Over the last six years my life has changed in drastic and subtle ways. My relationships with my husband, daughter, family, and friends are kinder, loving, and more honest. I now recognize that when I am suffering I am in somebody else’s business and rejecting a part of myself. The stress I feel when I believe these thoughts tells me something is off and I will track backwards to the original thought that started the pain. Was it five minutes ago, an hour? When did I start suffering? My mind now falls into this pattern of looking for the thought and questioning it to find the truth. Even in the pain there is this peace of knowing I will get to uncover a truth I didn’t know before, knowing it is all for me. Permitting me to experience my emotions in each moment of my life has grown my understanding of myself, and how I experience joy. Situations that used to upset me for days, sometimes weeks, now only last for moments. I now know I am not an awful person I just have stressful thoughts that help me to uncover the truth.

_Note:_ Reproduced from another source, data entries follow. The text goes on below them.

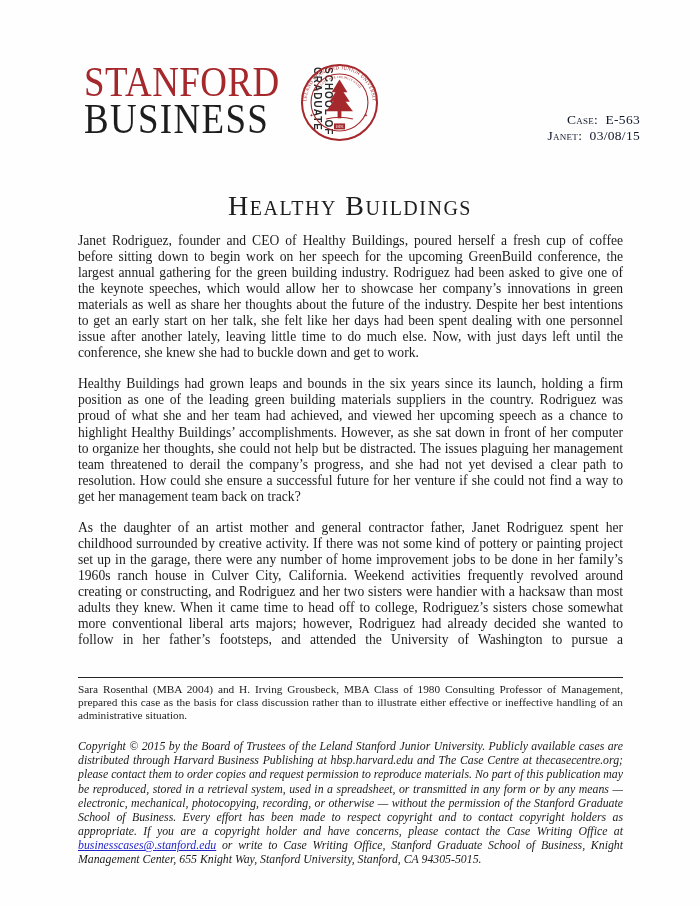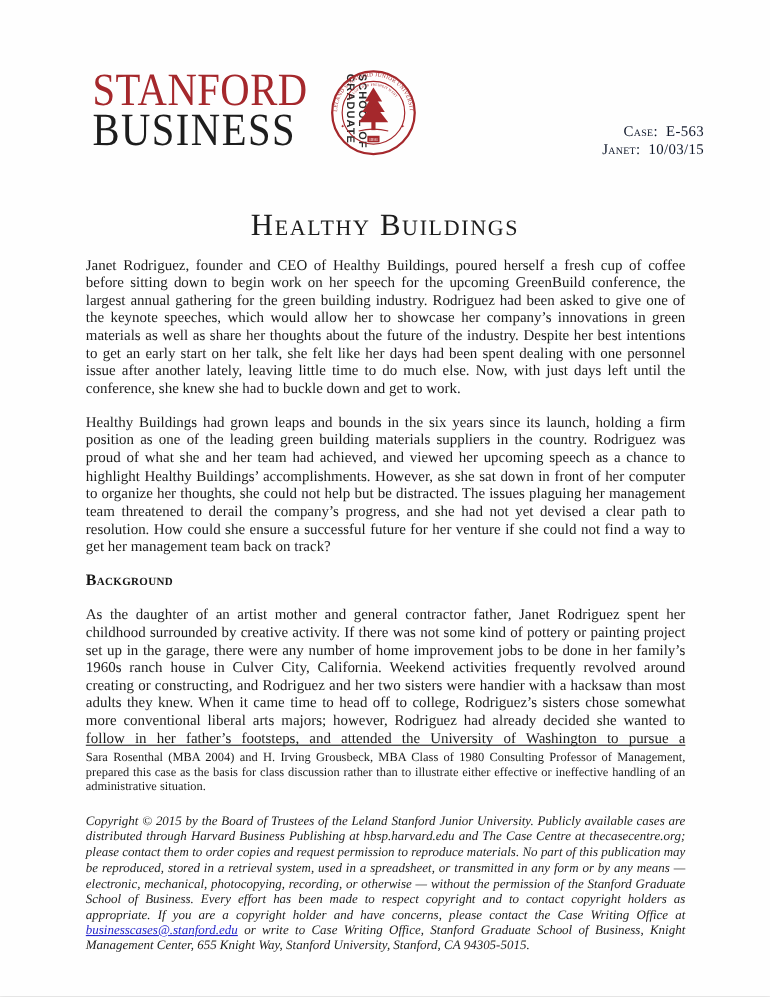--- a/index.html
+++ b/index.html
@@ -100,7 +100,7 @@
     </div>
     <div>
       <span>Janet:</span>&nbsp;
-      <span>10/03/15</span>
+      <span>03/08/15</span>
     </div>
   </div>
 

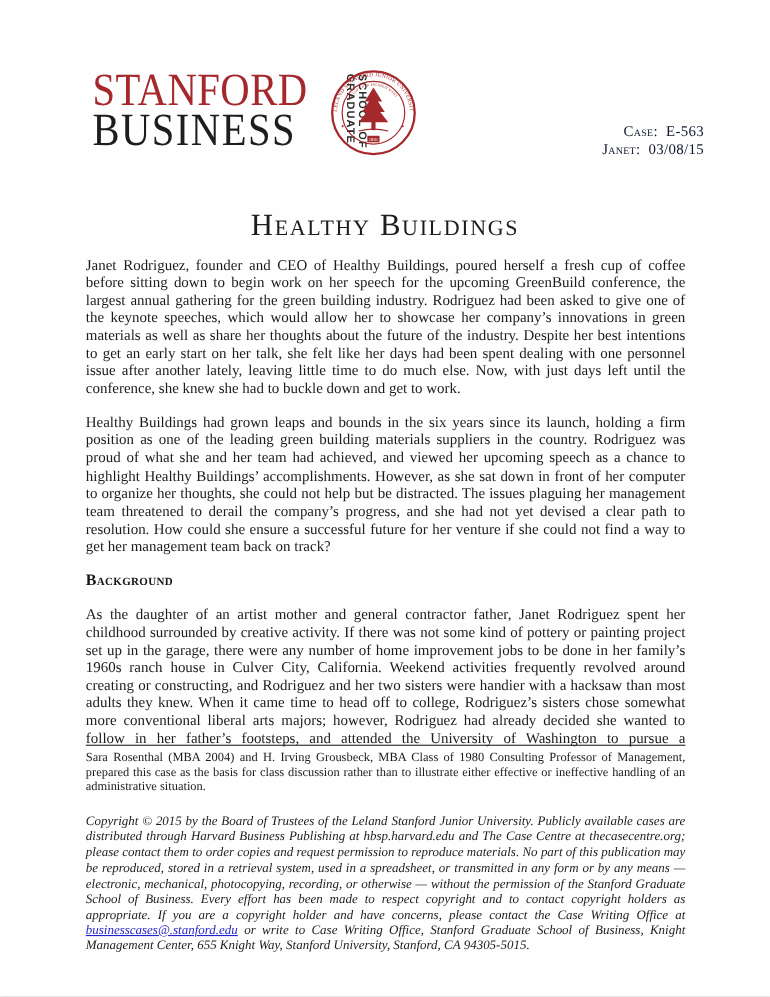--- a/index.html
+++ b/index.html
@@ -109,7 +109,6 @@
   <div class="content">
     <p>Janet Rodriguez, founder and CEO of Healthy Buildings, poured herself a fresh cup of coffee before sitting down to begin work on her speech for the upcoming GreenBuild conference, the largest annual gathering for the green building industry.  Rodriguez had been asked to give one of the keynote speeches, which would allow her to showcase her company’s innovations in green materials as well as share her thoughts about the future of the industry.  Despite her best intentions to get an early start on her talk, she felt like her days had been spent dealing with one personnel issue after another lately, leaving little time to do much else.  Now, with just days left until the conference, she knew she had to buckle down and get to work.</p>
     <p>Healthy Buildings had grown leaps and bounds in the six years since its launch, holding a firm position as one of the leading green building materials suppliers in the country.  Rodriguez was proud of what she and her team had achieved, and viewed her upcoming speech as a chance to highlight Healthy Buildings’ accomplishments.  However, as she sat down in front of her computer to organize her thoughts, she could not help but be distracted.  The issues plaguing her management team threatened to derail the company’s progress, and she had not yet devised a clear path to resolution.  How could she ensure a successful future for her venture if she could not find a way to get her management team back on track?</p>
-    <div class="section-heading">Background</div>
     <p class="para3">As the daughter of an artist mother and general contractor father, Janet Rodriguez spent her childhood surrounded by creative activity.  If there was not some kind of pottery or painting project set up in the garage, there were any number of home improvement jobs to be done in her family’s 1960s ranch house in Culver City, California.  Weekend activities frequently revolved around creating or constructing, and Rodriguez and her two sisters were handier with a hacksaw than most adults they knew.  When it came time to head off to college, Rodriguez’s sisters chose somewhat more conventional liberal arts majors; however, Rodriguez had already decided she wanted to follow in her father’s footsteps, and attended the University of Washington to pursue a</p>
   </div>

I first started doing The Work in 2002 when a friend recommended the book Loving What Is. I spent the majority of my time on my husband and mom, continuing on to father, sisters, and daughter.
I work full time as a sales person and have spent eight years managing a sales team. I have questioned many thoughts about managing, leading, being a working mom, sales results, and being professional. What I love about The Work is how it has helped me become clear about who I am and how I want to live in every part of my life.
My mother recently summed up the impact of The Work on my life. “I think that The Work has freed you to revisit your soul and speak the truth of your heart. It is reflected in your being and shines through your eyes.” The Work is my joy and path. I am so happy to continue my journey in The Work and share it with you.